* **What you have to do**
In the data below, find the line that contains "MAM Easy Start" and the line that contains "total: 1201.00 -> 999.92". Copy both, plus every line between them, exactly.

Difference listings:
====================
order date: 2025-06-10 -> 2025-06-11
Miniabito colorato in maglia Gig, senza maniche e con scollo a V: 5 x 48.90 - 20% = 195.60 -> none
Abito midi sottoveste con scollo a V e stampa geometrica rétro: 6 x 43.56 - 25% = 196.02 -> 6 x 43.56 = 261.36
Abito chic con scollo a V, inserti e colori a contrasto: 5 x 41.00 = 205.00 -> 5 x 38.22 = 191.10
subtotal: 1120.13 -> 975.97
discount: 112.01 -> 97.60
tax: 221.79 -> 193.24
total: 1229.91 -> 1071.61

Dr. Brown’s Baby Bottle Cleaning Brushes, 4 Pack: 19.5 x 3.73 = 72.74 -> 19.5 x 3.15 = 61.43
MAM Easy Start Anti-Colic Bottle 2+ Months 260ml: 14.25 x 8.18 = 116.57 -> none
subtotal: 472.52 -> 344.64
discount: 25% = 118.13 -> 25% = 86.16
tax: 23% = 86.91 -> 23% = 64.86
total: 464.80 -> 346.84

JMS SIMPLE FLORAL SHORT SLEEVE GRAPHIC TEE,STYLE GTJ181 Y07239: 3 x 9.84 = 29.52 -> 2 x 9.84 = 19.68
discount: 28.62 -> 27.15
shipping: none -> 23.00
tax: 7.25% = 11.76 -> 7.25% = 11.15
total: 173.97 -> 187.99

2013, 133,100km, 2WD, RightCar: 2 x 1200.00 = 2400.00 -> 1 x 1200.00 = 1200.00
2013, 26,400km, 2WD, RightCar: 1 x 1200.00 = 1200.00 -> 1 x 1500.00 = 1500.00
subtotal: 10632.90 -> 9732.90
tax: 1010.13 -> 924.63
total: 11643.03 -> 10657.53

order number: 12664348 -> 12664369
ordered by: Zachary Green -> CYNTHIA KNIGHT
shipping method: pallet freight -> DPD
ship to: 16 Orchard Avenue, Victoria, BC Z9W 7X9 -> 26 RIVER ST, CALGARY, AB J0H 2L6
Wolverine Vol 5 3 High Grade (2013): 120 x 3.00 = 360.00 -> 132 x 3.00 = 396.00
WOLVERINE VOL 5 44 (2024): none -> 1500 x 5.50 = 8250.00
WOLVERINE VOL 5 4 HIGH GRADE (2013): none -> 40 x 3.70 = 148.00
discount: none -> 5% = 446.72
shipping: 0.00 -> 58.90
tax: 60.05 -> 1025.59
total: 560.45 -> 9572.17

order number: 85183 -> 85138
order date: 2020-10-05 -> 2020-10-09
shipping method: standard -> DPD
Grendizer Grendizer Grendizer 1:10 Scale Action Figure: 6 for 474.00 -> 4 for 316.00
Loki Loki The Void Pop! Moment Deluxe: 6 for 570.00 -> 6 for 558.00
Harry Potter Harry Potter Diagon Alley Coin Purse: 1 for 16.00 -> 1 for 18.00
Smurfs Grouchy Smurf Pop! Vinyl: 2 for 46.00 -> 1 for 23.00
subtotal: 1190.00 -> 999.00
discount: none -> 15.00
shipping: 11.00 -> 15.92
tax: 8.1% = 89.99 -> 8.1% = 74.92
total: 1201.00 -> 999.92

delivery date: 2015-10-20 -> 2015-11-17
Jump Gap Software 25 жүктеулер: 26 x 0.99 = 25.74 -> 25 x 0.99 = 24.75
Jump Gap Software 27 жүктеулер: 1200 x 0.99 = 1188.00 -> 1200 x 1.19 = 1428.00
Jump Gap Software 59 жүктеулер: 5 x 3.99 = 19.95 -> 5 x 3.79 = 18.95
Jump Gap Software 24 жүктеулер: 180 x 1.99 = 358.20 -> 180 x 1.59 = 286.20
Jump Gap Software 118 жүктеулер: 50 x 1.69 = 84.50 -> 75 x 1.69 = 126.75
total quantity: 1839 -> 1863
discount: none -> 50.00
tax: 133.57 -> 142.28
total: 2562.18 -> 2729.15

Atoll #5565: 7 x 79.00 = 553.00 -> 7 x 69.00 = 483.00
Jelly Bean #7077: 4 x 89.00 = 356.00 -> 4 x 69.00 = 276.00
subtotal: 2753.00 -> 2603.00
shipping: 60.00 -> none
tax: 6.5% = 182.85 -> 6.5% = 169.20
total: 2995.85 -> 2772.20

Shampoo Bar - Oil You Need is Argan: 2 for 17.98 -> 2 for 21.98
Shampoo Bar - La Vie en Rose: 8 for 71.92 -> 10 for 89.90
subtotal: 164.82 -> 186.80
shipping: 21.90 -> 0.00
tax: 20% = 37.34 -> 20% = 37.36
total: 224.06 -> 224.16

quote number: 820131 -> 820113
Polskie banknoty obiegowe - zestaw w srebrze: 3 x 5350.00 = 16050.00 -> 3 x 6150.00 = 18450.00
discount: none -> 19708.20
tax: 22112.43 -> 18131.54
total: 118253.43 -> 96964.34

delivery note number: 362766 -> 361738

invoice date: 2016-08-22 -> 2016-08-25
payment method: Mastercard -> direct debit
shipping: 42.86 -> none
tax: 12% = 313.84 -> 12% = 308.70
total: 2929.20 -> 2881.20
====================
* **Written response**
MAM Easy Start Anti-Colic Bottle 2+ Months 260ml: 14.25 x 8.18 = 116.57 -> none
subtotal: 472.52 -> 344.64
discount: 25% = 118.13 -> 25% = 86.16
tax: 23% = 86.91 -> 23% = 64.86
total: 464.80 -> 346.84

JMS SIMPLE FLORAL SHORT SLEEVE GRAPHIC TEE,STYLE GTJ181 Y07239: 3 x 9.84 = 29.52 -> 2 x 9.84 = 19.68
discount: 28.62 -> 27.15
shipping: none -> 23.00
tax: 7.25% = 11.76 -> 7.25% = 11.15
total: 173.97 -> 187.99

2013, 133,100km, 2WD, RightCar: 2 x 1200.00 = 2400.00 -> 1 x 1200.00 = 1200.00
2013, 26,400km, 2WD, RightCar: 1 x 1200.00 = 1200.00 -> 1 x 1500.00 = 1500.00
subtotal: 10632.90 -> 9732.90
tax: 1010.13 -> 924.63
total: 11643.03 -> 10657.53

order number: 12664348 -> 12664369
ordered by: Zachary Green -> CYNTHIA KNIGHT
shipping method: pallet freight -> DPD
ship to: 16 Orchard Avenue, Victoria, BC Z9W 7X9 -> 26 RIVER ST, CALGARY, AB J0H 2L6
Wolverine Vol 5 3 High Grade (2013): 120 x 3.00 = 360.00 -> 132 x 3.00 = 396.00
WOLVERINE VOL 5 44 (2024): none -> 1500 x 5.50 = 8250.00
WOLVERINE VOL 5 4 HIGH GRADE (2013): none -> 40 x 3.70 = 148.00
discount: none -> 5% = 446.72
shipping: 0.00 -> 58.90
tax: 60.05 -> 1025.59
total: 560.45 -> 9572.17

order number: 85183 -> 85138
order date: 2020-10-05 -> 2020-10-09
shipping method: standard -> DPD
Grendizer Grendizer Grendizer 1:10 Scale Action Figure: 6 for 474.00 -> 4 for 316.00
Loki Loki The Void Pop! Moment Deluxe: 6 for 570.00 -> 6 for 558.00
Harry Potter Harry Potter Diagon Alley Coin Purse: 1 for 16.00 -> 1 for 18.00
Smurfs Grouchy Smurf Pop! Vinyl: 2 for 46.00 -> 1 for 23.00
subtotal: 1190.00 -> 999.00
discount: none -> 15.00
shipping: 11.00 -> 15.92
tax: 8.1% = 89.99 -> 8.1% = 74.92
total: 1201.00 -> 999.92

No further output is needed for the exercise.